(Modification records)
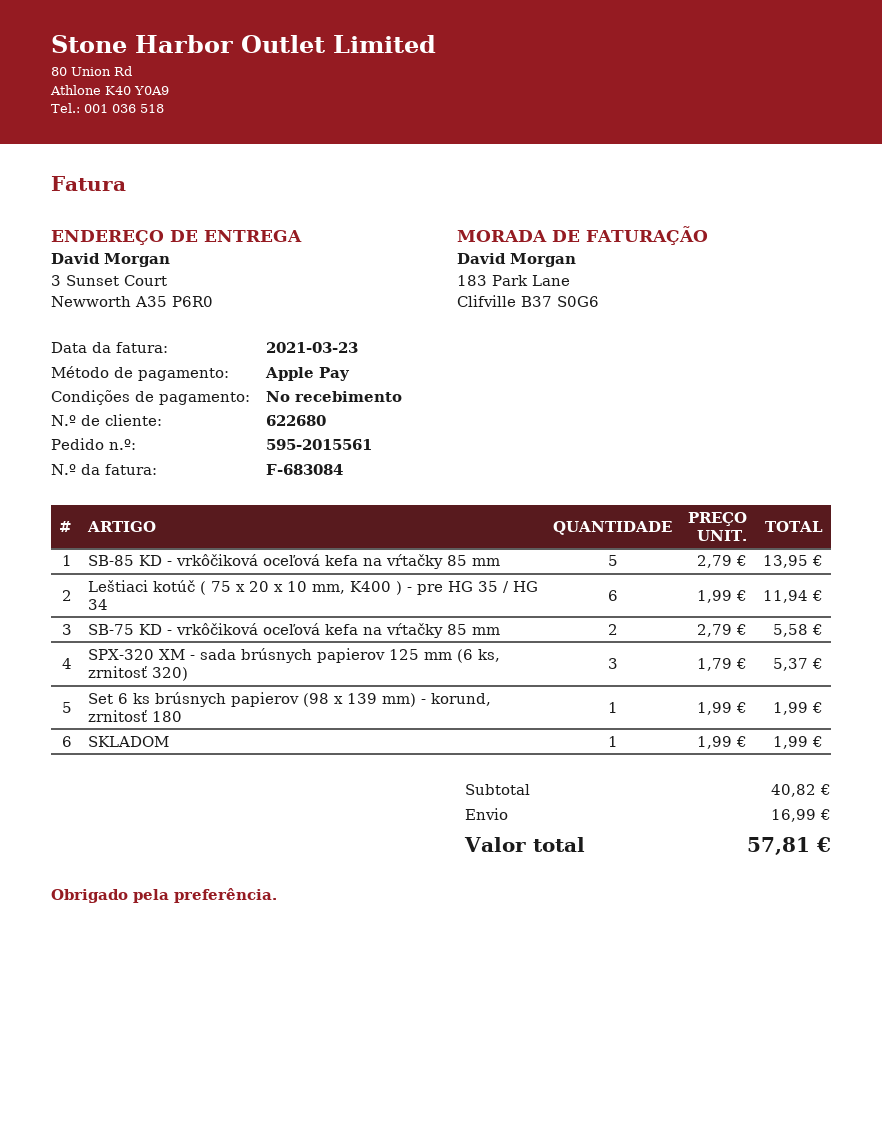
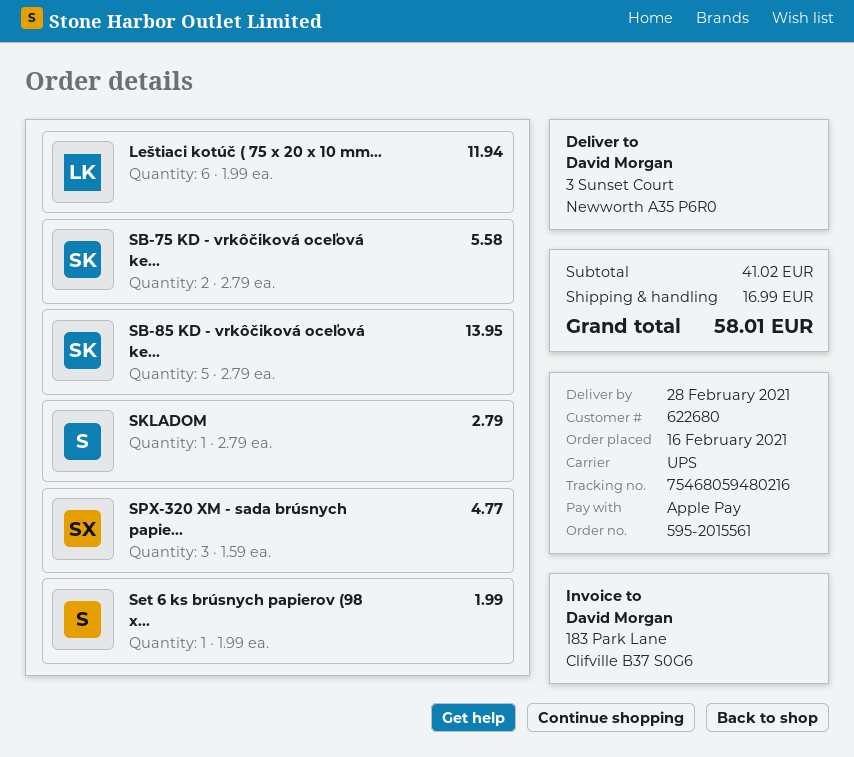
SPX-320 XM - sada brúsnych papierov 125 mm (6 ks, zrnitosť 320): 3 x 1.79 = 5.37 -> 3 x 1.59 = 4.77
SKLADOM: 1 x 1.99 = 1.99 -> 1 x 2.79 = 2.79
subtotal: 40.82 -> 41.02
total: 57.81 -> 58.01

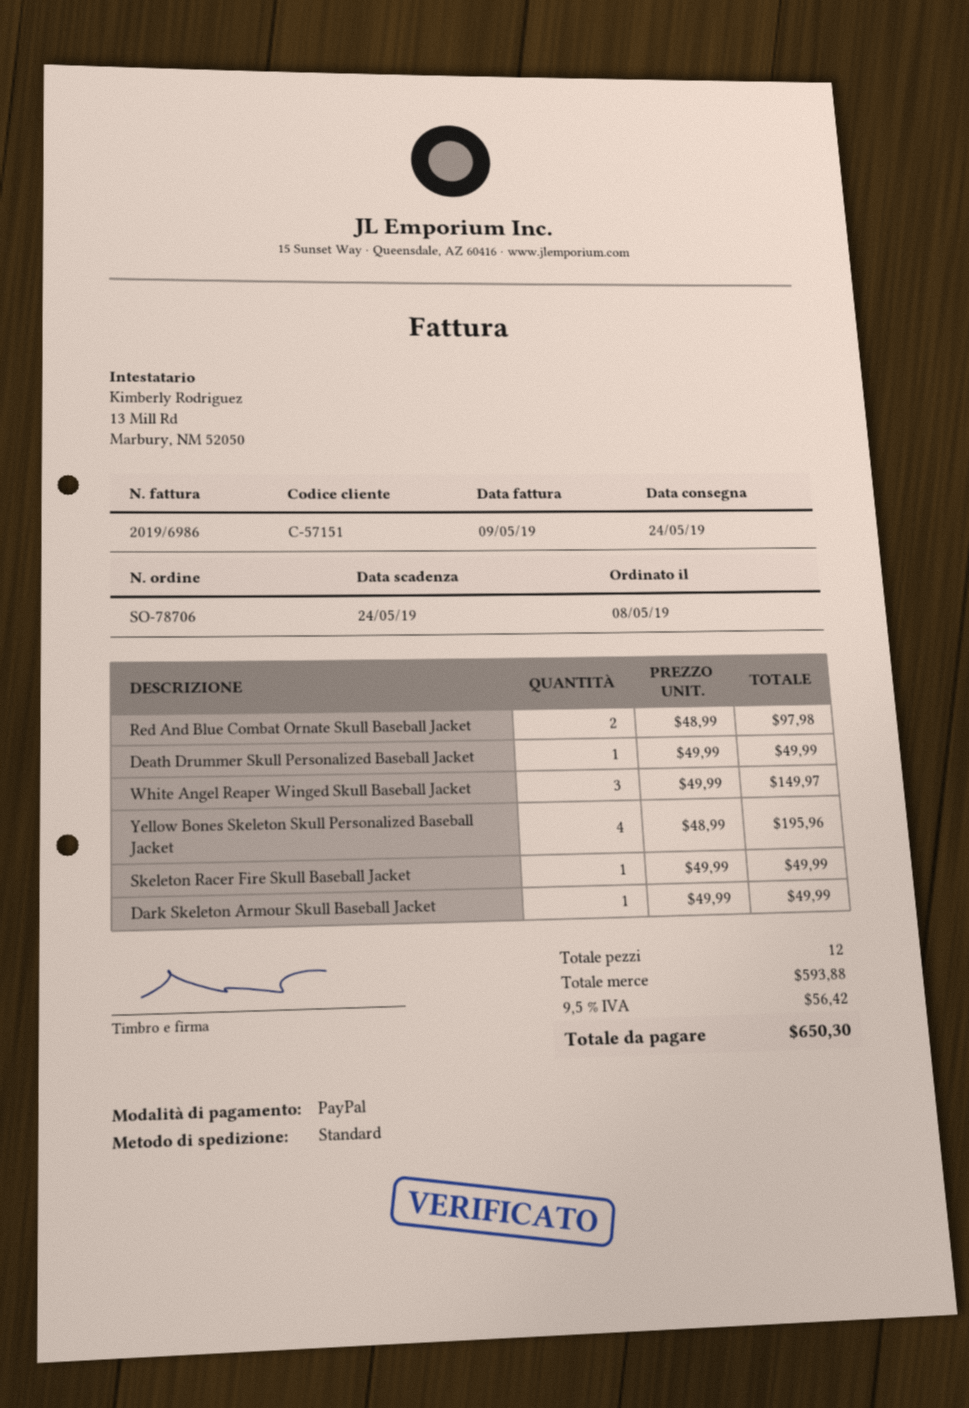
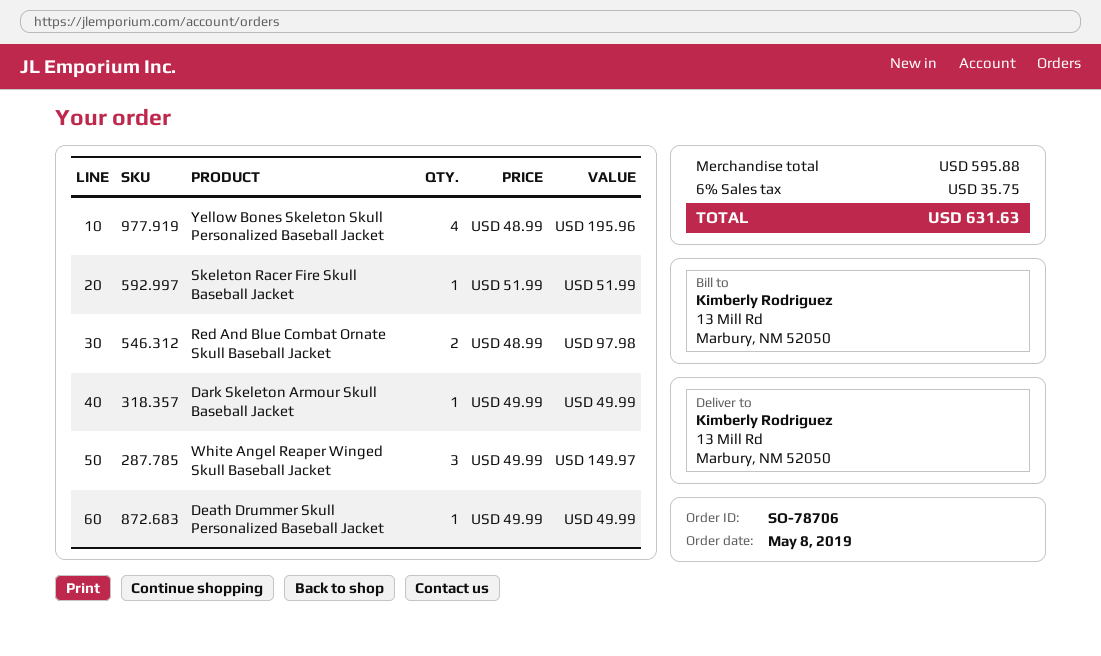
Skeleton Racer Fire Skull Baseball Jacket: 1 x 49.99 = 49.99 -> 1 x 51.99 = 51.99
subtotal: 593.88 -> 595.88
tax: 9.5% = 56.42 -> 6% = 35.75
total: 650.30 -> 631.63

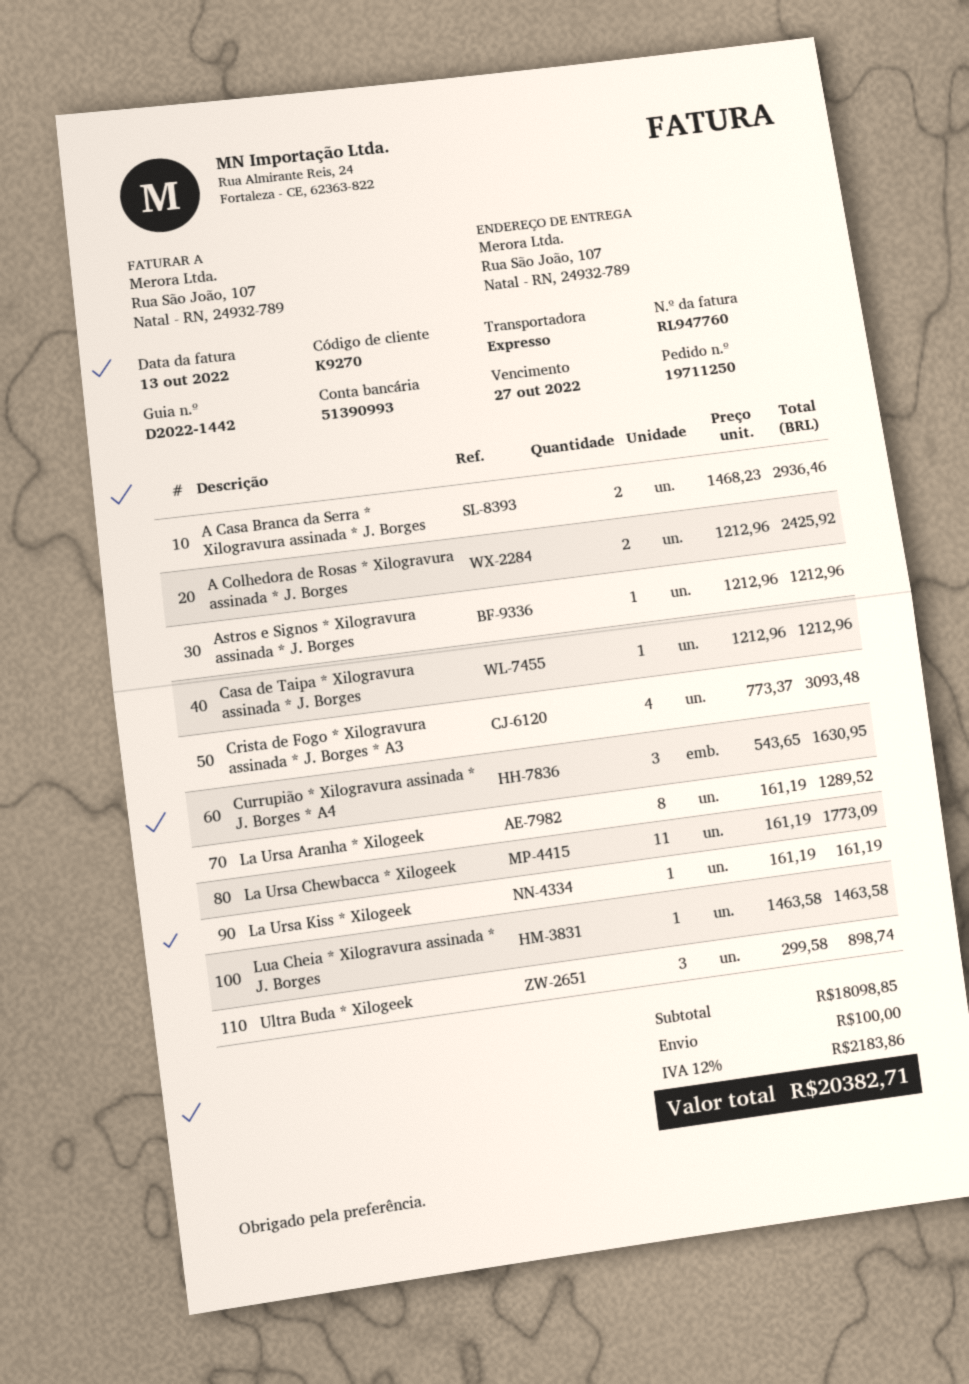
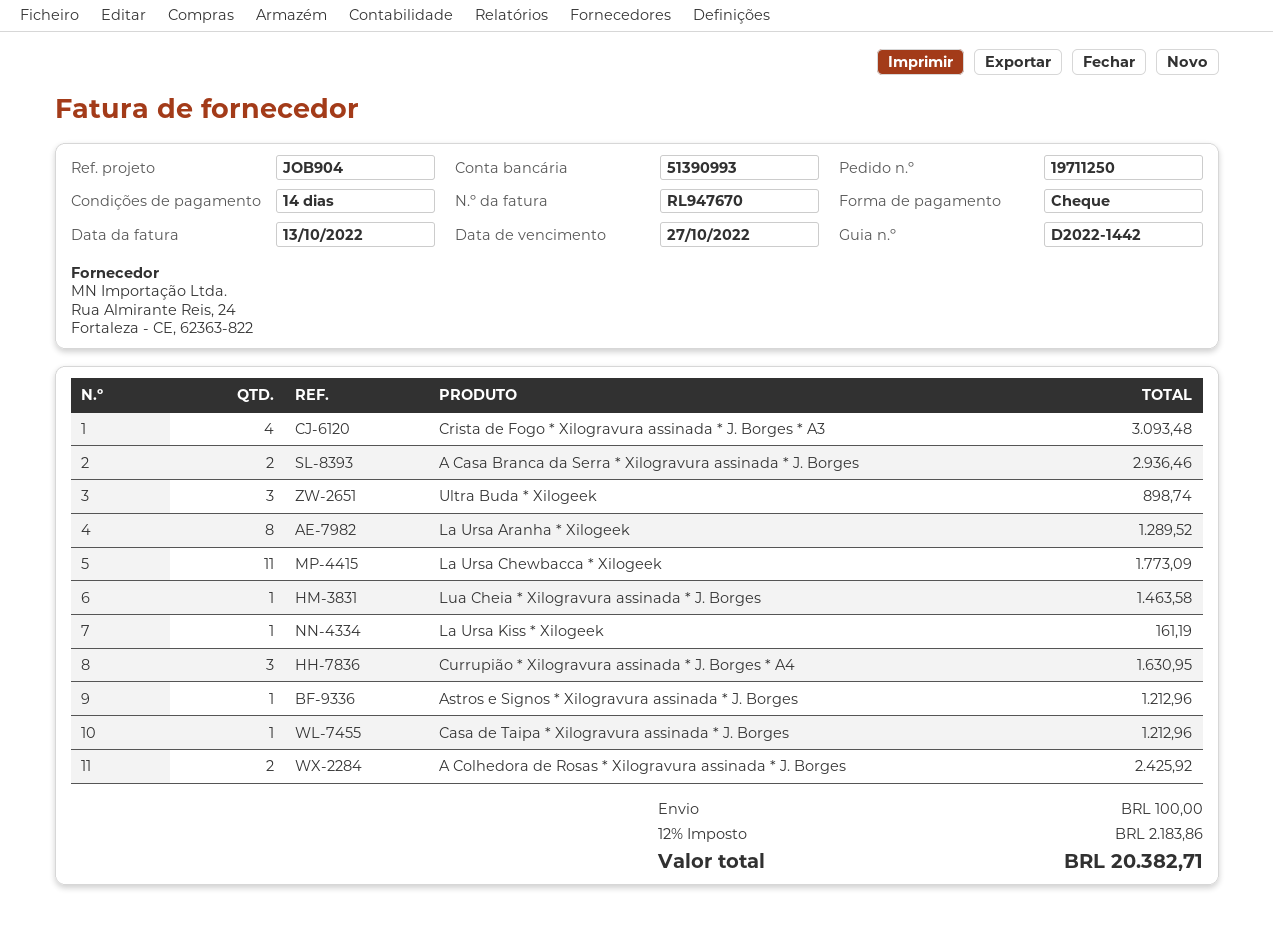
invoice number: RL947760 -> RL947670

| Activity |
Before copying, set the pictures aside; then reproduce each entry above exactly.

| Exercise output |
SPX-320 XM - sada brúsnych papierov 125 mm (6 ks, zrnitosť 320): 3 x 1.79 = 5.37 -> 3 x 1.59 = 4.77
SKLADOM: 1 x 1.99 = 1.99 -> 1 x 2.79 = 2.79
subtotal: 40.82 -> 41.02
total: 57.81 -> 58.01

Skeleton Racer Fire Skull Baseball Jacket: 1 x 49.99 = 49.99 -> 1 x 51.99 = 51.99
subtotal: 593.88 -> 595.88
tax: 9.5% = 56.42 -> 6% = 35.75
total: 650.30 -> 631.63

invoice number: RL947760 -> RL947670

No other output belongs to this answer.